EXERCISE DETAILS: Omit the images, then print each record below exactly as it reads.

PROVIDED DATA:
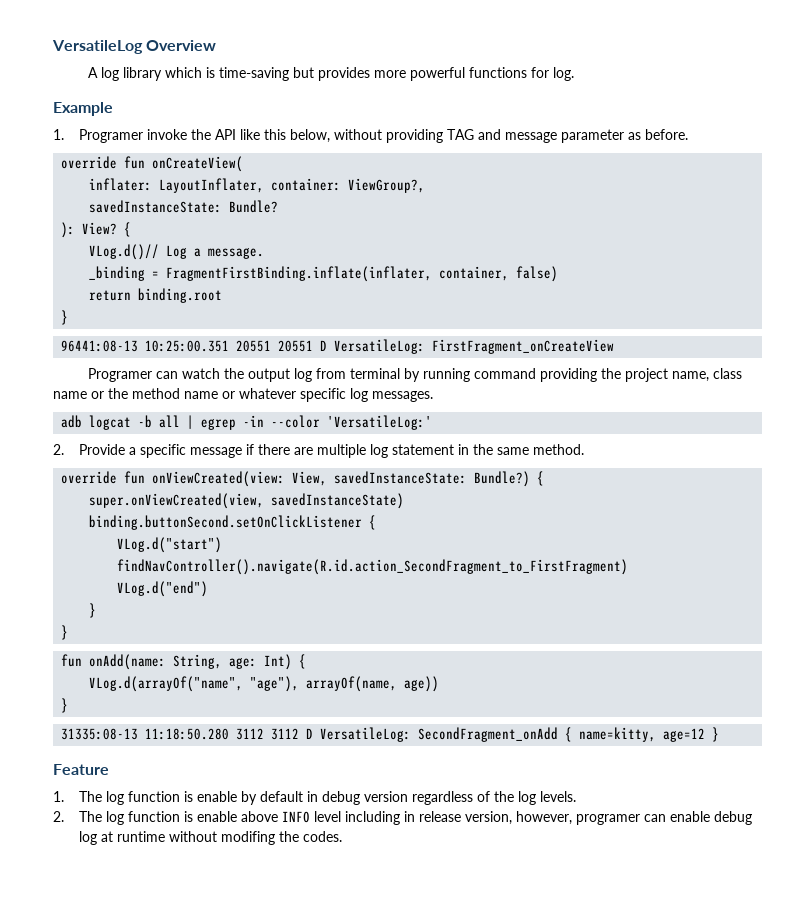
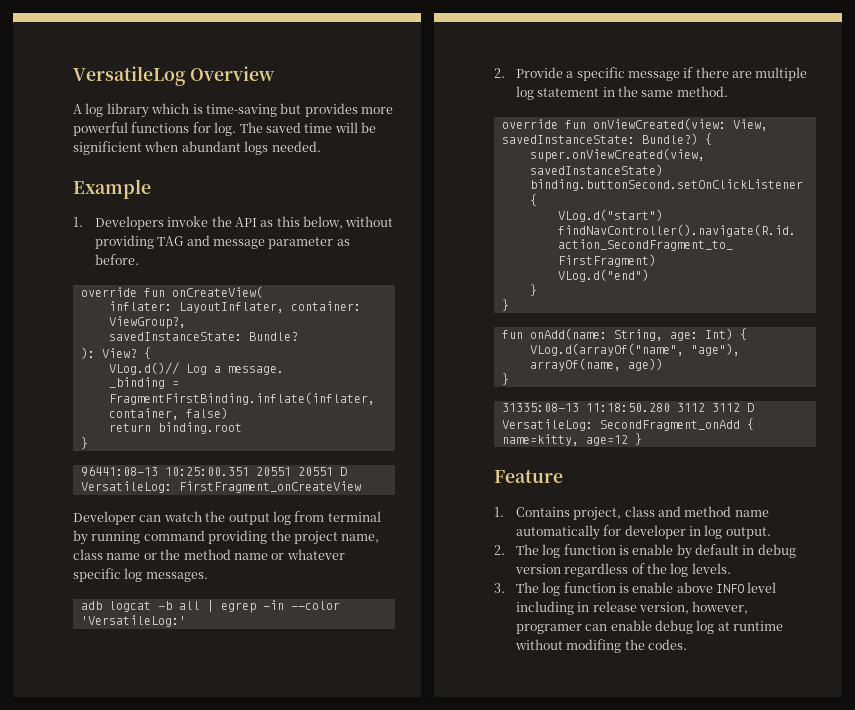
+ The saved time will be significient when abundant logs needed.
- 1. Programer invoke the API like this below, without providing TAG and message parameter as before.
+ 1. Developers invoke the API as this below, without providing TAG and message parameter as before.
- Programer can watch the output log from terminal by running command providing the project name, class name or the method name or whatever specific log messages.
+ Developer can watch the output log from terminal by running command providing the project name, class name or the method name or whatever specific log messages.
- 1. The log function is enable by default in debug version regardless of the log levels.
+ 1. Contains project, class and method name automatically for developer in log output.
+ 2. The log function is enable by default in debug version regardless of the log levels.
- 2. The log function is enable above INFO level including in release version, however, programer can enable debug log at runtime without modifing the codes.
+ 3. The log function is enable above INFO level including in release version, however, programer can enable debug log at runtime without modifing the codes.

SOLUTION:
+ The saved time will be significient when abundant logs needed.
- 1. Programer invoke the API like this below, without providing TAG and message parameter as before.
+ 1. Developers invoke the API as this below, without providing TAG and message parameter as before.
- Programer can watch the output log from terminal by running command providing the project name, class name or the method name or whatever specific log messages.
+ Developer can watch the output log from terminal by running command providing the project name, class name or the method name or whatever specific log messages.
- 1. The log function is enable by default in debug version regardless of the log levels.
+ 1. Contains project, class and method name automatically for developer in log output.
+ 2. The log function is enable by default in debug version regardless of the log levels.
- 2. The log function is enable above INFO level including in release version, however, programer can enable debug log at runtime without modifing the codes.
+ 3. The log function is enable above INFO level including in release version, however, programer can enable debug log at runtime without modifing the codes.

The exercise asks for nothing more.